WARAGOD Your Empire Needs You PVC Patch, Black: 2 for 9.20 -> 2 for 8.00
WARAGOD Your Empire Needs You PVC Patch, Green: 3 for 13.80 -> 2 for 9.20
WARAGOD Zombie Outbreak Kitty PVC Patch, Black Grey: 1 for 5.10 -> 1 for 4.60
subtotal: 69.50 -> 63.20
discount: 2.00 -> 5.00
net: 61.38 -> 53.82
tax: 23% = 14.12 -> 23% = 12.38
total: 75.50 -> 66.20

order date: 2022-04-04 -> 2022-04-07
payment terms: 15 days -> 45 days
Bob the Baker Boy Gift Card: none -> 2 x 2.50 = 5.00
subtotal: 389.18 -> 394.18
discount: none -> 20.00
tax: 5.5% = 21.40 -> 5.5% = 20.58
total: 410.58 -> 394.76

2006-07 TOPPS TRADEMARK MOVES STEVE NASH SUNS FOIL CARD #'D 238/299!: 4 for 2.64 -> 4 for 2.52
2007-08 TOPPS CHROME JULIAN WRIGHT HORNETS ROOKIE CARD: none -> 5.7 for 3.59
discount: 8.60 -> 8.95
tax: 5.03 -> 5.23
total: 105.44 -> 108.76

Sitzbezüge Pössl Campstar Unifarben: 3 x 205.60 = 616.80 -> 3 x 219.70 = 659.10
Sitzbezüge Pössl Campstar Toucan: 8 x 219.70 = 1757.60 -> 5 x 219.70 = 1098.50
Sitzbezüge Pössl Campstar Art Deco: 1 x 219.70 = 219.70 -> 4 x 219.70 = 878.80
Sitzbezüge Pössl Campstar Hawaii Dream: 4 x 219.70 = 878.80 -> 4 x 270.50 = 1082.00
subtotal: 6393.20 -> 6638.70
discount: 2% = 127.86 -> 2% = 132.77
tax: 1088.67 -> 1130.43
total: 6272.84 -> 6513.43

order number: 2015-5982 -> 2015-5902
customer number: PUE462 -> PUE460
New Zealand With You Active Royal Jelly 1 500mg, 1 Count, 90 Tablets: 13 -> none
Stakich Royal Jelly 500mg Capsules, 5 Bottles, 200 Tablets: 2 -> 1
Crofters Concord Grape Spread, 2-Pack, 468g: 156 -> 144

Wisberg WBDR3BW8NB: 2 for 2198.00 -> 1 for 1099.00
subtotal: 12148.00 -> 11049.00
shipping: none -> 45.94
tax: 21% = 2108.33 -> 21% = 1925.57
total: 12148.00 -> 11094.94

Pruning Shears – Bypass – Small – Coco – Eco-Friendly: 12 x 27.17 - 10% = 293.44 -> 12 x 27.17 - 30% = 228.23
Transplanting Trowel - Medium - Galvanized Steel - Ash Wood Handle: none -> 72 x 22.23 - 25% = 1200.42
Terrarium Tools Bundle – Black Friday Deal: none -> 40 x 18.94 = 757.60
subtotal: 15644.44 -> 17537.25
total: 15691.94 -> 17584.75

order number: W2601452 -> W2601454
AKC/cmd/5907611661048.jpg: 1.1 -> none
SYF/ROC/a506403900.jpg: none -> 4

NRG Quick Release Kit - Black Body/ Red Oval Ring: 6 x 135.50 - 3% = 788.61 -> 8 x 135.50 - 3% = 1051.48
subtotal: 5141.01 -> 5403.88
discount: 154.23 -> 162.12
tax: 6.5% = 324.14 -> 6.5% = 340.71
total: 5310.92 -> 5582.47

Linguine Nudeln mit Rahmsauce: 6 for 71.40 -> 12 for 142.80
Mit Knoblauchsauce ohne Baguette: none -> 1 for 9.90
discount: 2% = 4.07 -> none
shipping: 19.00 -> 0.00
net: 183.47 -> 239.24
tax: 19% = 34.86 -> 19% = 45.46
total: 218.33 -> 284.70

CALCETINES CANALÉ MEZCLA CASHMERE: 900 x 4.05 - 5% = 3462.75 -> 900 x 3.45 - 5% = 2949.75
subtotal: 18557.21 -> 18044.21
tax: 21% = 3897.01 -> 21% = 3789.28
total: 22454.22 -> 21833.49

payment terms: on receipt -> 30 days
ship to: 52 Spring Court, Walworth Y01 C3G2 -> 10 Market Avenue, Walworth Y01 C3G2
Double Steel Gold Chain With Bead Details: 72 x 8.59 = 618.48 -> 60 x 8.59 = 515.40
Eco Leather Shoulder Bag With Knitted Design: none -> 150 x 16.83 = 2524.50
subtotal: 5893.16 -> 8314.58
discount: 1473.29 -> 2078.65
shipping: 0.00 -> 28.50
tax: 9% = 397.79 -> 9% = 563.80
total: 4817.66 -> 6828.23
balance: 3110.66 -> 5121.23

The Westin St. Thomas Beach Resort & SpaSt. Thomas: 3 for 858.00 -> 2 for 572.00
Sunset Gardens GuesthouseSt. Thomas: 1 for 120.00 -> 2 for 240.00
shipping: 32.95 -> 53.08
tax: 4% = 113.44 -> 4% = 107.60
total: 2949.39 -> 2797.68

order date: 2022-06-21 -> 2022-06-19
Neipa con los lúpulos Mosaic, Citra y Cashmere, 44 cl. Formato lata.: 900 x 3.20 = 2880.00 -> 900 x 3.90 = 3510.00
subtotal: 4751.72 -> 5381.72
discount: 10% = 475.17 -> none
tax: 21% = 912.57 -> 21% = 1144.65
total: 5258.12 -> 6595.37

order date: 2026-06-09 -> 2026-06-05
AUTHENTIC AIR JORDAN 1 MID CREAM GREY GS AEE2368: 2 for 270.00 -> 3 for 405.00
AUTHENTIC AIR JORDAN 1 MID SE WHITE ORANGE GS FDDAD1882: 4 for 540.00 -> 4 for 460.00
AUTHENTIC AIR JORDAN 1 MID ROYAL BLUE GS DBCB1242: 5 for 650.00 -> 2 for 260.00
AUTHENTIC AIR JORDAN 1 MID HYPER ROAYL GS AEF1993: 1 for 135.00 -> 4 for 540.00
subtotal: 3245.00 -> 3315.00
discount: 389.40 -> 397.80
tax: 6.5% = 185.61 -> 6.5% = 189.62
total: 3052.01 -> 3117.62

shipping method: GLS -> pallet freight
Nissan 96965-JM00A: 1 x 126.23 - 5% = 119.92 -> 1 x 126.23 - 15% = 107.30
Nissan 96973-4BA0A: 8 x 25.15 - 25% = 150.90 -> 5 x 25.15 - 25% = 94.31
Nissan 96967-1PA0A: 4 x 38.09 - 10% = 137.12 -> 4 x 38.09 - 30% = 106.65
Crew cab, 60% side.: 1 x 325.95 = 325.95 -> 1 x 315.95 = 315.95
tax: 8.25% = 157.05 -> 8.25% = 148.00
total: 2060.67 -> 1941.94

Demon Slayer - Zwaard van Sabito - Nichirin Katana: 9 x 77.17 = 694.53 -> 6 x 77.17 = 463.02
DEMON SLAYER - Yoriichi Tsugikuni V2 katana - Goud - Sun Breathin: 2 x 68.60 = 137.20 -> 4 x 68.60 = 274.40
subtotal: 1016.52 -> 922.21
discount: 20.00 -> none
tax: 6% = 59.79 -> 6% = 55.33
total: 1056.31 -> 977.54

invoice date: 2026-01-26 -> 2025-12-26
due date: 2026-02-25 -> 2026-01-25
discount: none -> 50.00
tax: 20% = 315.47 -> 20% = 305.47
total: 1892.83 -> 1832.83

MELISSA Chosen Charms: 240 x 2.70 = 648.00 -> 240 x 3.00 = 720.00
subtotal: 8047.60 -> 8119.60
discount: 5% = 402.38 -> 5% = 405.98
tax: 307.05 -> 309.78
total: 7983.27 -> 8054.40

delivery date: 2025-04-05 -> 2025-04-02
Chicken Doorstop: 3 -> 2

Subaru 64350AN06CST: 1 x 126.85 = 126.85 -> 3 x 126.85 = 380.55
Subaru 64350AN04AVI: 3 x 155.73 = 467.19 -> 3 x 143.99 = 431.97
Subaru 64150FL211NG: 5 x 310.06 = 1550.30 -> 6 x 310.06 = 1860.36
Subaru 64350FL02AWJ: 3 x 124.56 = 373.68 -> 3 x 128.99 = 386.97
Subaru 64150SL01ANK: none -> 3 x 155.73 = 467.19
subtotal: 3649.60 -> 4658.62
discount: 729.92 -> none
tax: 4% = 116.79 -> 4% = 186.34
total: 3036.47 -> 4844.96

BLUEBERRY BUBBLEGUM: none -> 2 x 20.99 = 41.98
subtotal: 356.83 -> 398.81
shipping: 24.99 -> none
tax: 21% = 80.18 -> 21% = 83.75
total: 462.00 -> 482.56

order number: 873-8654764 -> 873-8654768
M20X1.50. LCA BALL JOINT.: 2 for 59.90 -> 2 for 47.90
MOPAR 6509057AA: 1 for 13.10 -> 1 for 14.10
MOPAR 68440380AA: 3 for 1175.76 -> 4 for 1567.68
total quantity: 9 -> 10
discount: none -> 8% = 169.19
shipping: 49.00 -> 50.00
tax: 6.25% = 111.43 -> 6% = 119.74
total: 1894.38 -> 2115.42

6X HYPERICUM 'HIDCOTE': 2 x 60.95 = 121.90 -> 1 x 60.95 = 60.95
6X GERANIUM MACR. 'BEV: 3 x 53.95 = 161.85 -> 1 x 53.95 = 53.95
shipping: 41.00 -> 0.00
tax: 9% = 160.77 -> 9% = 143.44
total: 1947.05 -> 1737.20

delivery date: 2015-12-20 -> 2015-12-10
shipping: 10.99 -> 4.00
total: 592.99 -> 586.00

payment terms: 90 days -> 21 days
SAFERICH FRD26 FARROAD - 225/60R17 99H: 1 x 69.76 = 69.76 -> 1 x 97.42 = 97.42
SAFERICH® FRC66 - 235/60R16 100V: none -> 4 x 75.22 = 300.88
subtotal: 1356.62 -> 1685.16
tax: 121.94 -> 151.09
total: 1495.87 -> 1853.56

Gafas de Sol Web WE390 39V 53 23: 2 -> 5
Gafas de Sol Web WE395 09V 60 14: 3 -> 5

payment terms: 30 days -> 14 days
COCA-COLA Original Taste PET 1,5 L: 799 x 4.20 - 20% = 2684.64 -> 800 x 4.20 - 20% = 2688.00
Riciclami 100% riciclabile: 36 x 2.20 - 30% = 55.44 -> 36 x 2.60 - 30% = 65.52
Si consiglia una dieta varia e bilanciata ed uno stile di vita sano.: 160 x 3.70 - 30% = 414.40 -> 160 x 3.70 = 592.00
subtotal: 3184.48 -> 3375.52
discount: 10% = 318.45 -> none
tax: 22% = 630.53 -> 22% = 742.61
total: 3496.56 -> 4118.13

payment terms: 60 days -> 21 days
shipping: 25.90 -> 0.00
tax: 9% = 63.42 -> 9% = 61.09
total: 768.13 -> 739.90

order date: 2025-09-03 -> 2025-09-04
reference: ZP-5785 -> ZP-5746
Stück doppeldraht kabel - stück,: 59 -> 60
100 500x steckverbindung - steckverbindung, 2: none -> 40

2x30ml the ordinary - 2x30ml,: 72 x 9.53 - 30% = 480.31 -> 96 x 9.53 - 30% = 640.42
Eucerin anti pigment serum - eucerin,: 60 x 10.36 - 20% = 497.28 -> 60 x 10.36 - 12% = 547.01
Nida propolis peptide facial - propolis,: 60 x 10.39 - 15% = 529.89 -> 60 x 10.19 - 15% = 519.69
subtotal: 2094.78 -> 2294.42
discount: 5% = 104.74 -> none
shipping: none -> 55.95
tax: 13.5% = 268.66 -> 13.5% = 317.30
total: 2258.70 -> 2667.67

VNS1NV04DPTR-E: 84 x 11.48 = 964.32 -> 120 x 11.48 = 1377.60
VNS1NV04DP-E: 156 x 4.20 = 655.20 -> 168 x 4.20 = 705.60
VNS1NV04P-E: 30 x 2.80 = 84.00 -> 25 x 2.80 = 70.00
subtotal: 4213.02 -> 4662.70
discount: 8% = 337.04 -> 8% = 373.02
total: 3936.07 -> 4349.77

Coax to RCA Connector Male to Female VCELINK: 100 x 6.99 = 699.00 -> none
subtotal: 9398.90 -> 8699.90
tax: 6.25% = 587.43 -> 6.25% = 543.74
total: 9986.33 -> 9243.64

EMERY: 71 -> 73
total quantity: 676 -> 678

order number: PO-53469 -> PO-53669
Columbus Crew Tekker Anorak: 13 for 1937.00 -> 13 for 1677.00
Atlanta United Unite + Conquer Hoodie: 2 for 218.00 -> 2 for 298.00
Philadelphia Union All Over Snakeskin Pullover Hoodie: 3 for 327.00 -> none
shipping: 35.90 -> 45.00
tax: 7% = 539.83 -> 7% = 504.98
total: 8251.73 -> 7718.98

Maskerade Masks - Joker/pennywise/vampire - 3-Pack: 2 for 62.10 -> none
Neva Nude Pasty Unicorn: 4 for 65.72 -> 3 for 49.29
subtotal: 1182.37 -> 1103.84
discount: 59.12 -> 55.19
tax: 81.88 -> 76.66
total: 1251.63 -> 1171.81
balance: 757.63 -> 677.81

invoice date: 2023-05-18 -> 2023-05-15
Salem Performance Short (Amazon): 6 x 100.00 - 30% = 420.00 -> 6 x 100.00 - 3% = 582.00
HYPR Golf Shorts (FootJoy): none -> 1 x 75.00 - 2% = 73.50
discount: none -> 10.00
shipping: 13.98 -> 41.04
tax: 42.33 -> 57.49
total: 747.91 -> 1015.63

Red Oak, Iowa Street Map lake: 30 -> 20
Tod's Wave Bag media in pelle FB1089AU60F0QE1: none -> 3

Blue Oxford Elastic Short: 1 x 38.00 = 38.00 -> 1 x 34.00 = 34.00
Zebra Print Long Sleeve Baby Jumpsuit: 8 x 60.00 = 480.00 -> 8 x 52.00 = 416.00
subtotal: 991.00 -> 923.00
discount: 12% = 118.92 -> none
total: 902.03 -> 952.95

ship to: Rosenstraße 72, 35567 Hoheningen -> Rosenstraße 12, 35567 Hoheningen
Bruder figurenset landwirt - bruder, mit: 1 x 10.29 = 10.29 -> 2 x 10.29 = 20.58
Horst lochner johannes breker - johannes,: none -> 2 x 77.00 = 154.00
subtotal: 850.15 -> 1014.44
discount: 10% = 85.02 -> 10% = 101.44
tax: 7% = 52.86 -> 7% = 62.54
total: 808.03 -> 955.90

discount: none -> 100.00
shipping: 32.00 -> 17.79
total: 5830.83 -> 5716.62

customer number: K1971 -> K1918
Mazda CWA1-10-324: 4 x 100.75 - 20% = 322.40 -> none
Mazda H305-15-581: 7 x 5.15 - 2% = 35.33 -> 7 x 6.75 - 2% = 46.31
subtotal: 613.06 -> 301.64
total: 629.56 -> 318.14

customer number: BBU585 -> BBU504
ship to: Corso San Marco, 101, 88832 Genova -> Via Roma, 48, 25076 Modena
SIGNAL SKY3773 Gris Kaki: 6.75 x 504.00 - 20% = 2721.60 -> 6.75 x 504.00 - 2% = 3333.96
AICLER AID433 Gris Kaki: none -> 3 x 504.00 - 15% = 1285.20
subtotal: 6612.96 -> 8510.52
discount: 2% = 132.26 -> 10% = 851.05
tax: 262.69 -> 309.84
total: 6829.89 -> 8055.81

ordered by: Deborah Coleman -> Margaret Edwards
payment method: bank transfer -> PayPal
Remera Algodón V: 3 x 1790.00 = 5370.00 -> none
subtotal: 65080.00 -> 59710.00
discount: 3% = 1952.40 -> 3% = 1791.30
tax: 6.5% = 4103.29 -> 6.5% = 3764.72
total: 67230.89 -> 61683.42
#####
Reproduce, character for character, only the lines of the preceding data that start at the line with "total: 218.33 -> 284.70" and end at the line with "payment terms: on receipt -> 30 days", both included.

total: 218.33 -> 284.70

CALCETINES CANALÉ MEZCLA CASHMERE: 900 x 4.05 - 5% = 3462.75 -> 900 x 3.45 - 5% = 2949.75
subtotal: 18557.21 -> 18044.21
tax: 21% = 3897.01 -> 21% = 3789.28
total: 22454.22 -> 21833.49

payment terms: on receipt -> 30 days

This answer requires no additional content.